Started re-reading The Neverending Story yesterday having just read one of Ende's other books Momo they're both incredible. The depth of meaning and the stress on the importance of fiction, imagination, and the dangers of adulthood as defined by consumerist society is really amazing. Here's a quote from The Neverending Story. Atreyu has just found out that as the inhabitants of Fantastica (the realm of fiction and imagination) dissappear into the nothing which lack of human belief has created -- they go to the human world, but they arrive not as people or characters, but as lies. Here Gmork the werewolf explains it to him:
'If humans believe believe Fantastica doesn't exist they won't get the idea of visiting your country. And as long as they don't know you creatures of Fantastica as you really are, the Manipulators do what they like with them.'
'What can they do?'
'Whatever they please. When it comes to controlling human beings there is no better instrument than lies. Because, you see, humans live by beliefs. And beliefs can be manipulated. The power to manipulate beliefs is the only thing that counts. That's why I sided with the powerful and served them -- because I wanted to share their power.'
'I want no part in it!' Atreyu cried out.
'Take it easy, you little fool,' the werewolf growled. 'When your turn comes to jump into the Nothing, you too will be a nameless servant of power, with no will of your own. Who knows what use they will make of you? Maybe you'll help them persuade people to buy things they don't need, or hate things they know nothing about, or hold beliefs that make them easy to handle, or doubt the truths that might save them. Yes, you little Fantastican, big things will be done in the human world with your help, wars started, empires founded...'
For a time Gmork peered at the boy out of half-closed eyes. Then he added: 'The human world is full of weak-minded people, who think they're as clever as can be and are convinced that it's terribly important to persuade even the children that Fantastica doesn't exist. Maybe they will be able to make good use of you.'(my stress)
Fiction and lies are opposites -- the less we engage in storytelling and experience the possibilities for growth which come with it the more susceptable we are to lies and propaganda -- control. The book is crammed full of details such as this. At base it's about the incredible power of fiction to promote human growth. This further reminded me of a moment in A La Recherche Du Temps Perdu when Proust talks about the power of fiction. He suggests that other humans are opaque to us. We can only percieve them through our senses and so we can never really know them. When reading a novel we create the characters within us and experience them and the whole range of emotions in a compressed way:
And once the novelist has brought us to this state, in which, as in all purely mental states, every emotion is multiplied ten-fold, into which his book comes to disturb us as might a dream, but a dream more lucid and more abiding than those which come to us in sleep, why then, for the space of an hour he sets free within us all the joys and sorrows in the world, a few of which only we should have to spend years of our actual life in getting to know, and the most intense of which would never be revealed to us because the slow course of their development prevents us from percieving them.
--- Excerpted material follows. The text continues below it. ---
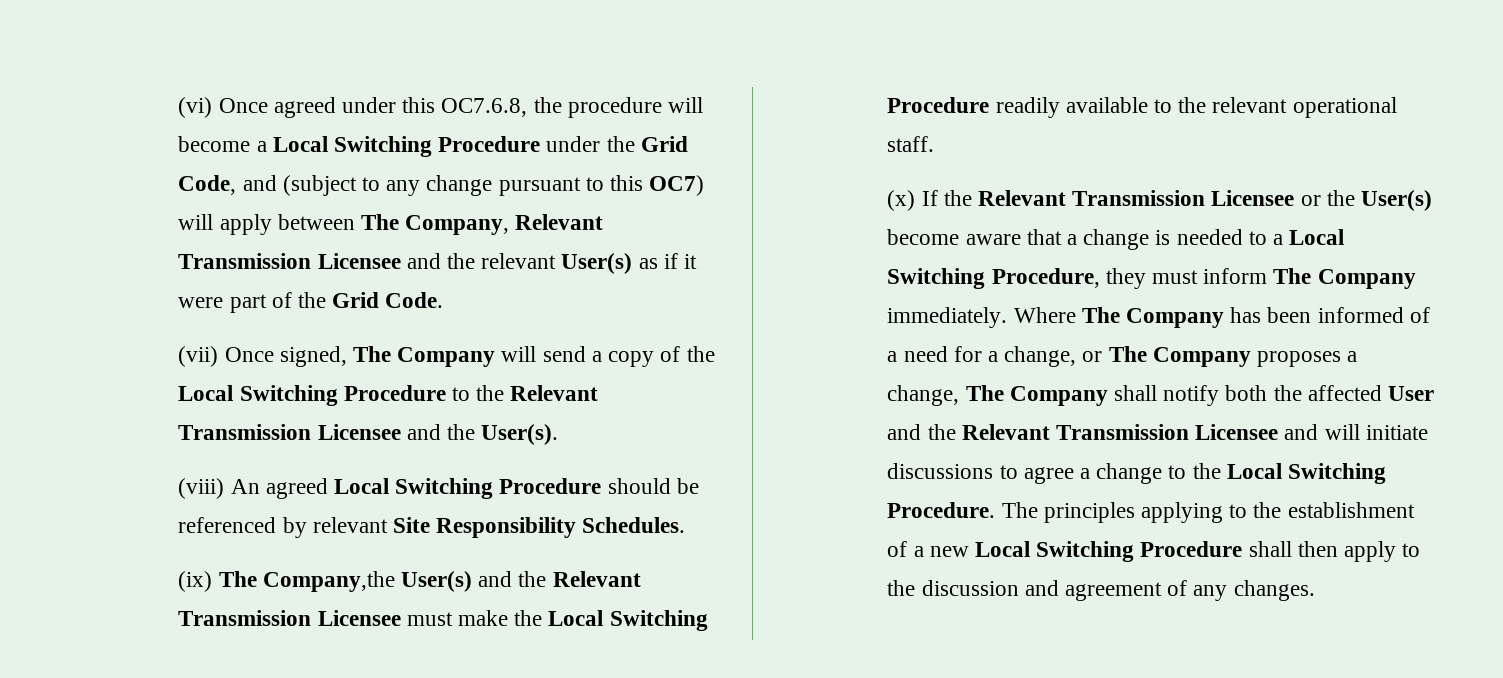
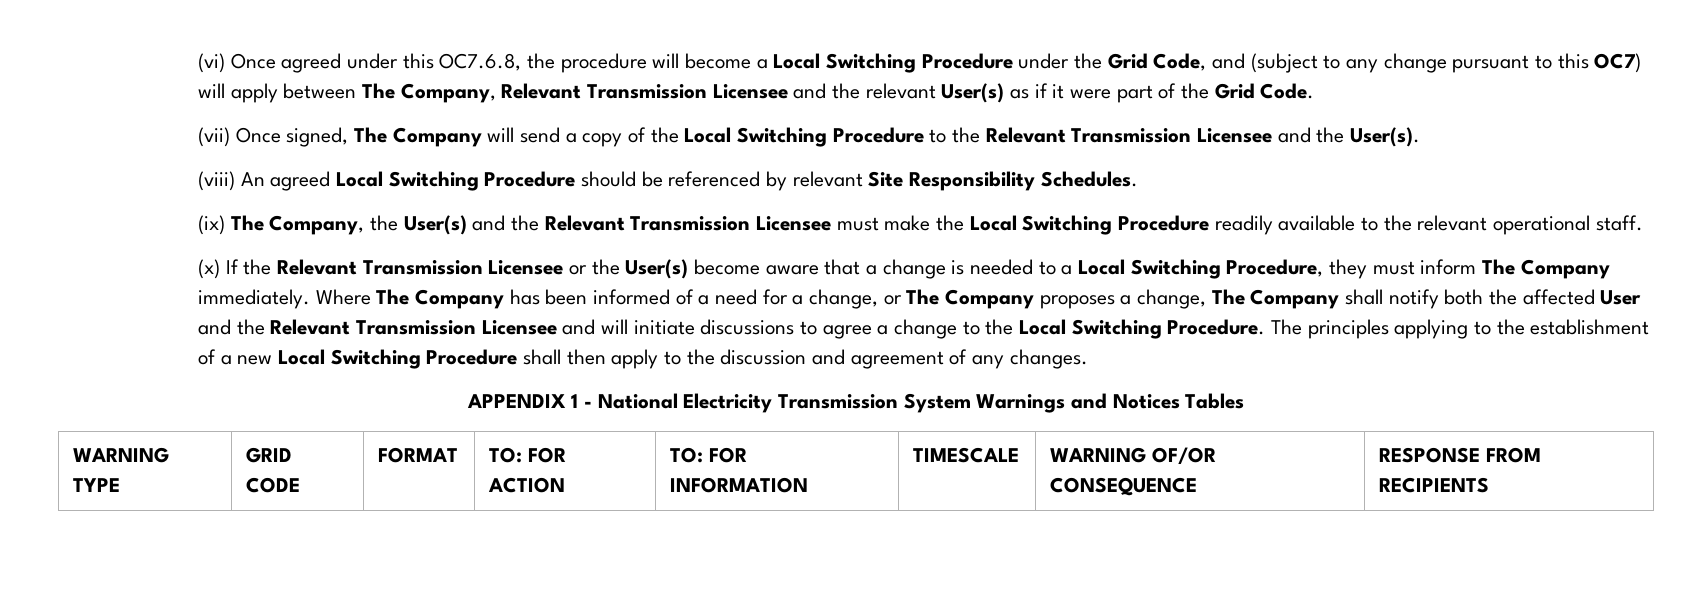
- (ix) The Company,the User(s) and the Relevant Transmission Licensee must make the Local Switching Procedure readily available to the relevant operational staff.
+ (ix) The Company, the User(s) and the Relevant Transmission Licensee must make the Local Switching Procedure readily available to the relevant operational staff.
+ APPENDIX 1 - National Electricity Transmission System Warnings and Notices Tables
+ WARNING TYPE | GRID CODE | FORMAT | TO: FOR ACTION | TO: FOR INFORMATION | TIMESCALE | WARNING OF/OR CONSEQUENCE | RESPONSE FROM RECIPIENTS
This is the importance of fiction and imagination. Ende brings us to that state while simultaneously commenting on it's importance. Bastian the fat, bow-legged child is transformed by the power of both reading and telling stories -- the one thing that humans can do which the inhabitants of Fantastica can not is invent new stories and names for things. It is our ability to create which makes us special and yet so often we squander it. That is what Momo is about, the dangers of being caught up in the adult world: the dangers of not "wasting" time, of taking success in any form too seriously, of forgetting how to listen, and of losing sight of the beautiful gift which our time is. There's a beautiful moment when one of the Men in Gray, in an effort to seduce Momo to their way of life, shows her a beautiful robotic doll which can talk to her. She refuses it because she would rather invent games with her friends:
'What!' exclaimed the man in gray, raising his eyebrows. 'You modern children are never satisfied, honestly! Lola's perfect in every detail. If there's anything wrong with her perhaps you'd care to tell me.'
Momo stared at the ground and thought hard. Then she said, very quietly, 'I don't think anyone could love it--her, I mean.'
The man in gray didn't answer for some time. He stared into space with eyes as glassy as the doll's. At last he pulled himself together. 'That's not the point,' he said coldly.
The point according to the men in gray, who manage to seduce almost everyone to their cause, is simple:
'All that matters in life,' the man in gray went on, 'is to climb the ladder of success, amount to something, own things. When a person climbs higher than the rest, amounts to more, owns more things, everything else comes automatically: friendship, love, respect, et cetera.'
How many times a day to we hear that. The end result for those who listen to the men in grey is that they work harder and harder, and become more and more successful, but what they gain in material success they sacrifice in time. They become shells of people so lost in their work that they have no time to create, no time to connect, no time to love. In both books Ende is warning us. We must read, we must create, we must imagine, we must love -- these are the only things that really matter. Sad that they were both published in the 70s and are all but forgotten (Momo is out of print and The Neverending Story has been overwritten in the cultural milieau by a movie which evidently undermines it's very point -- Ende went so far as to sue, but lost). We could use another reminder of the power and necessity of fiction.
s.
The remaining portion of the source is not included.